Post Traumatic Stress Disorder has been notoriously linked to soldiers who have experienced combat that led to the inability to function in day to day life. It wasn't until the 1970's, after the Vietnam War, was this concept really discussed. A movement began as a large number of homeless veterans, returning from the war, was thrown into the light as they struggled with mental illnesses that was largely treated with illicit drugs. In the 1980's, the DSM-III introduced the term Post Traumatic Stress Disorder as defined by a large event occurring that resulted in the threat of one's life or bodily harm that did not fall within the realm of day to day life. The treatment of this diagnosis in the 1980's included medication management and group talk therapy. Just think about this, trauma care and treatment was in it's infancy just 40 years ago; it is no surprise that more studies and research has shown that this field is an ever changing one. Today, we understand that trauma can occur in so many different way; I personally like definition that the BodyWise Foundation uses. They define trauma as:
"Something happens that overcomes us – it is too much, too fast, too soon - and there is not enough time to integrate the experience."
This definition fits with the most recent trend we are seeing with the the Coronavirus Pandemic; a spike in depression and anxiety according to a recent report by the CDC can be linked to the inability to adjust to our new norm. While some of us have been lucky enough to not be as directly effected by the virus, we continue to see a struggle in adjusting to the new "normal" in our society, in relation to the steps taken in response to slowing the virus' spread. Operating from a trauma informed mindframe is more important now than ever.

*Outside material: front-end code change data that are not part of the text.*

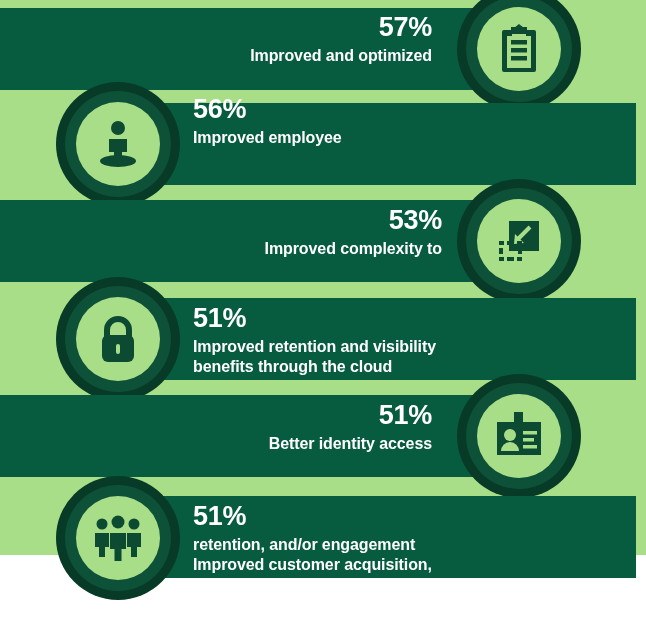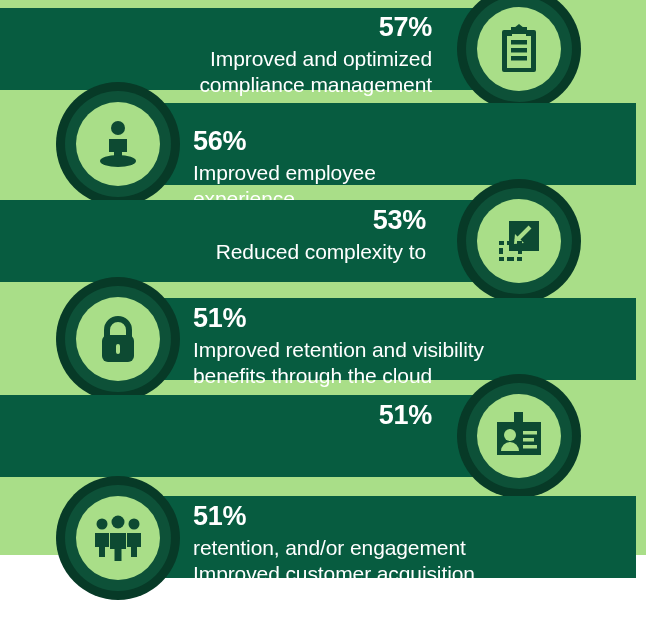--- a/index.html
+++ b/index.html
@@ -31,8 +31,8 @@
     margin-bottom:5px;
   }
   .desc {
-    font-size:21px;
-    font-weight:normal;
+    font-size:16px;
+    font-weight:bold;
     display:block;
     line-height:1.25;
     letter-spacing:-0.1px;

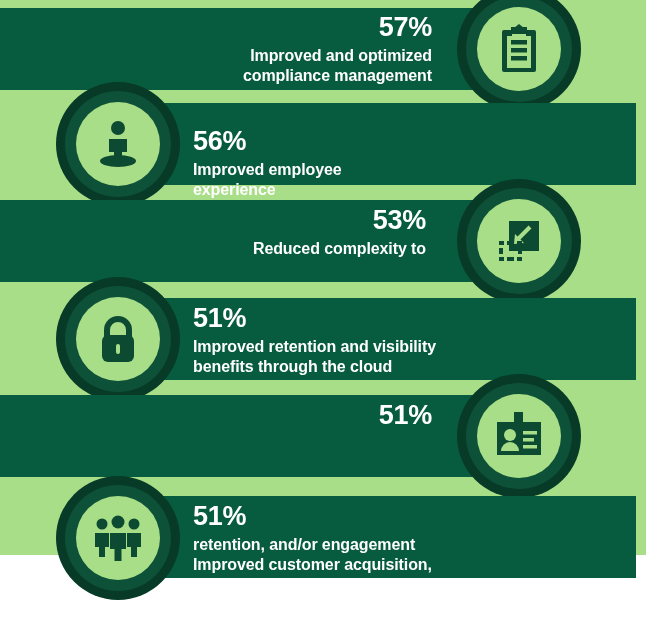--- a/index.html
+++ b/index.html
@@ -79,7 +79,6 @@
     <div class="texts align-right" style="left:180px; top:14px; width:252px;">
       <span class="pct">57%</span>
       <span class="desc">Improved and optimized</span>
-      <span class="desc">compliance management</span>
     </div>
     <div class="badge" style="left:457px; top:-13px;">
       <div class="ring-outer"></div>

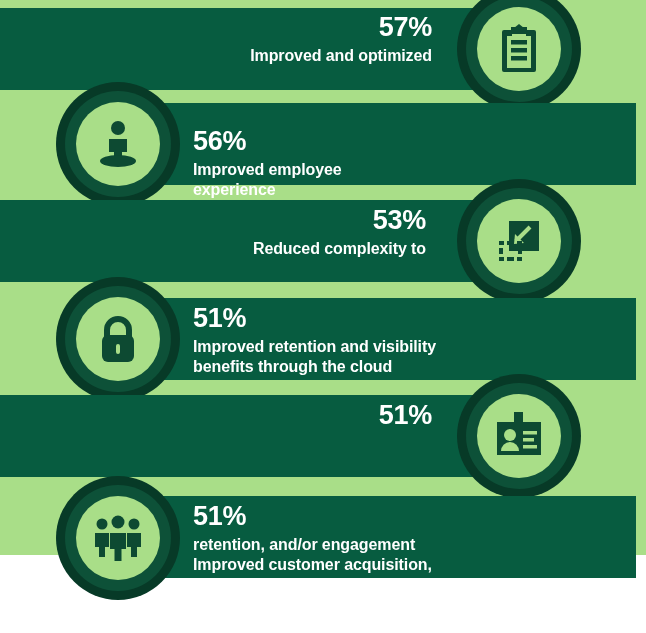--- a/index.html
+++ b/index.html
@@ -99,7 +99,7 @@
 
   <div class="row">
     <div class="bar" style="left:108px; top:103px; width:528px; height:82px;"></div>
-    <div class="texts align-left" style="left:193px; top:128px; width:290px;">
+    <div class="texts align-left" style="left:193px; top:96px; width:290px;">
       <span class="pct">56%</span>
       <span class="desc">Improved employee</span>
       <span class="desc">experience</span>

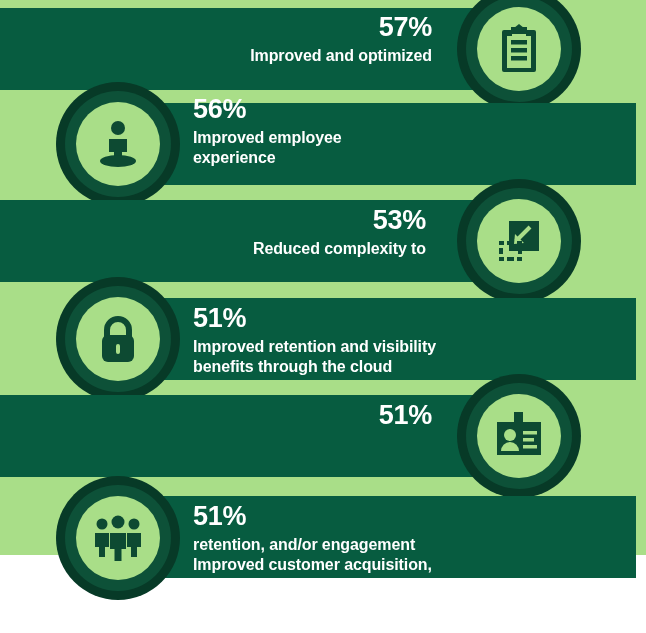--- a/index.html
+++ b/index.html
@@ -102,7 +102,6 @@
     <div class="texts align-left" style="left:193px; top:96px; width:290px;">
       <span class="pct">56%</span>
       <span class="desc">Improved employee</span>
-      <span class="desc">experience</span>
     </div>
     <div class="badge" style="left:56px; top:82px;">
       <div class="ring-outer"></div>

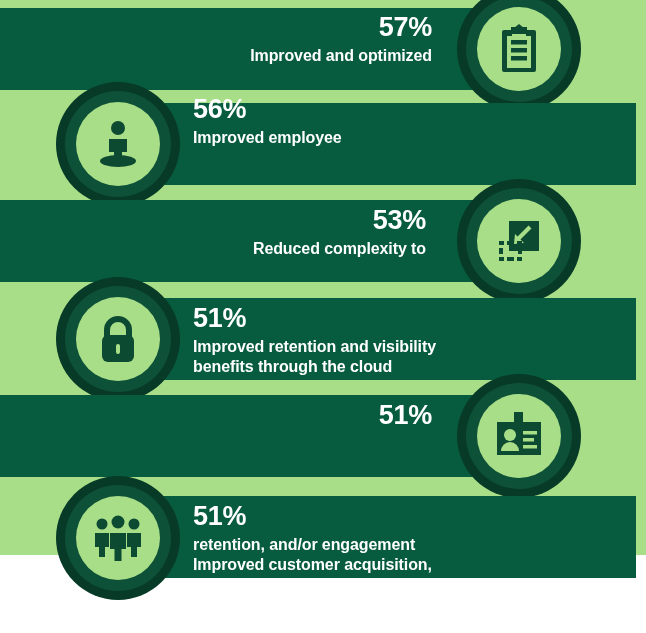--- a/index.html
+++ b/index.html
@@ -119,7 +119,7 @@
 
   <div class="row">
     <div class="bar" style="left:0px; top:200px; width:528px; height:82px;"></div>
-    <div class="texts align-right" style="left:144px; top:207px; width:282px;">
+    <div class="texts align-right" style="left:160px; top:207px; width:282px;">
       <span class="pct">53%</span>
       <span class="desc">Reduced complexity to</span>
     </div>

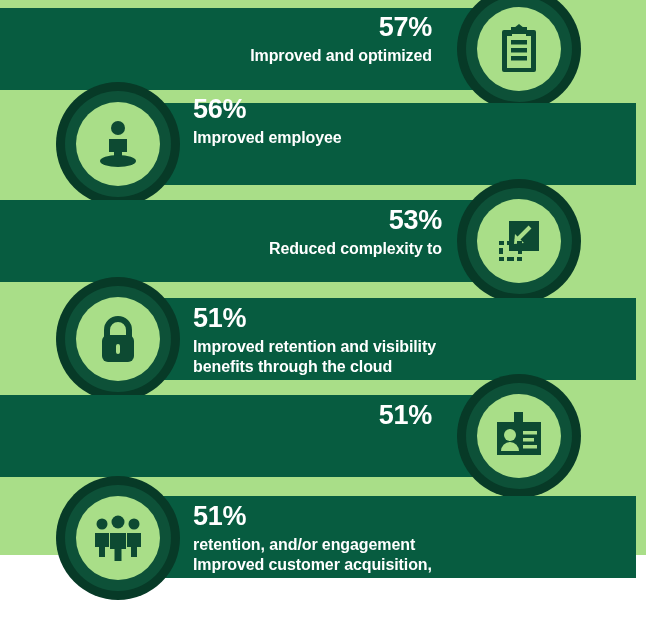--- a/index.html
+++ b/index.html
@@ -121,7 +121,7 @@
     <div class="bar" style="left:0px; top:200px; width:528px; height:82px;"></div>
     <div class="texts align-right" style="left:160px; top:207px; width:282px;">
       <span class="pct">53%</span>
-      <span class="desc">Reduced complexity to</span>
+      <span class="desc">Improved complexity to</span>
     </div>
     <div class="badge" style="left:457px; top:179px;">
       <div class="ring-outer"></div>

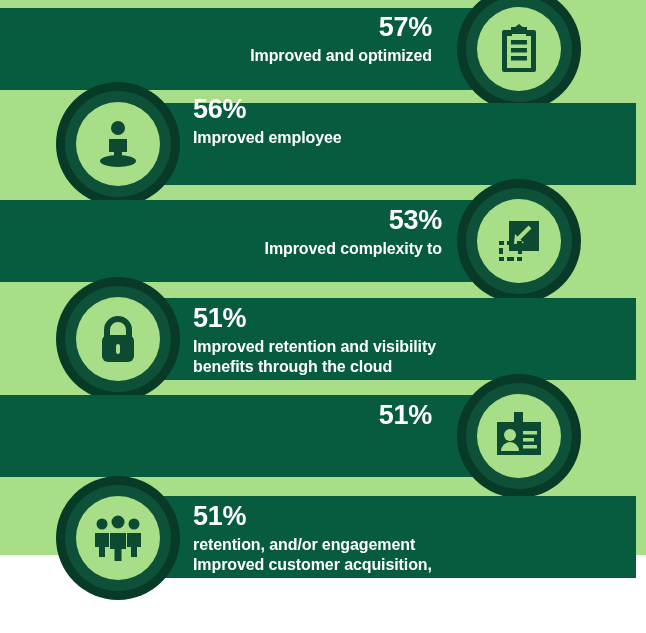--- a/index.html
+++ b/index.html
@@ -172,6 +172,7 @@
     <div class="bar" style="left:0px; top:395px; width:528px; height:82px;"></div>
     <div class="texts align-right" style="left:130px; top:402px; width:302px;">
       <span class="pct">51%</span>
+      <span class="desc">Better identity access</span>
     </div>
     <div class="badge" style="left:457px; top:374px;">
       <div class="ring-outer"></div>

Trauma informed treatment began to make its way into the clinical field in the early 2000's, which involved educating patients and professionals on the effects that trauma had on the physical body, as well as the mind. The Adverse Childhood Experiences study found a correlation in trauma and increased future health complications, in addition to an increased risk of substance abuse. This prompted professionals to begin to operate on a more comprehensive level that involved gathering more background information in medical settings. When it comes to therapy, the trauma informed approach is client-centered; this involves four components.
Empowering the client to be a part of their treatment plan.
Giving the client options and allowing them to make the choice in treatment approaches.
Collaborating with the client's medical provider, psychiatrist, family, social services and/or other key individuals in the client's health.
Establishing a sense of safety and comfort within the therapeutic setting.
Developing a trusting and therapeutic relationship with the client.
Trauma informed care is so much more than just what happens within the office of a therapy session. It involves the private practice as a whole; the training of administrative staff, the creation of a safe space within the building and addressing clinical staff's mental health as well. Trauma informed care is a collaborative, team effort for a practice to ensure that a client feels safe and secure the moment they pull into the parking lot of a care facility.
So how does one go about finding out if their clinic is trauma informed? The answer is pretty simple, just ask them! Give up your clinic or ask a potential provider if they have any trauma informed training. For example, if a potential client was to contact myself (Ashley Wright) and ask if I was trauma informed I would say, "Yes! I am certified in Trauma Focused-Cognitive Behavioral Therapy." That means that I am aware of how past trauma impacts cogntive distortions, distorts the brain, impacts the body, creates medical complications and impacts those that surround you. Bottom line...a trauma informed clinic is one that aims to prevent retraumatization of their client.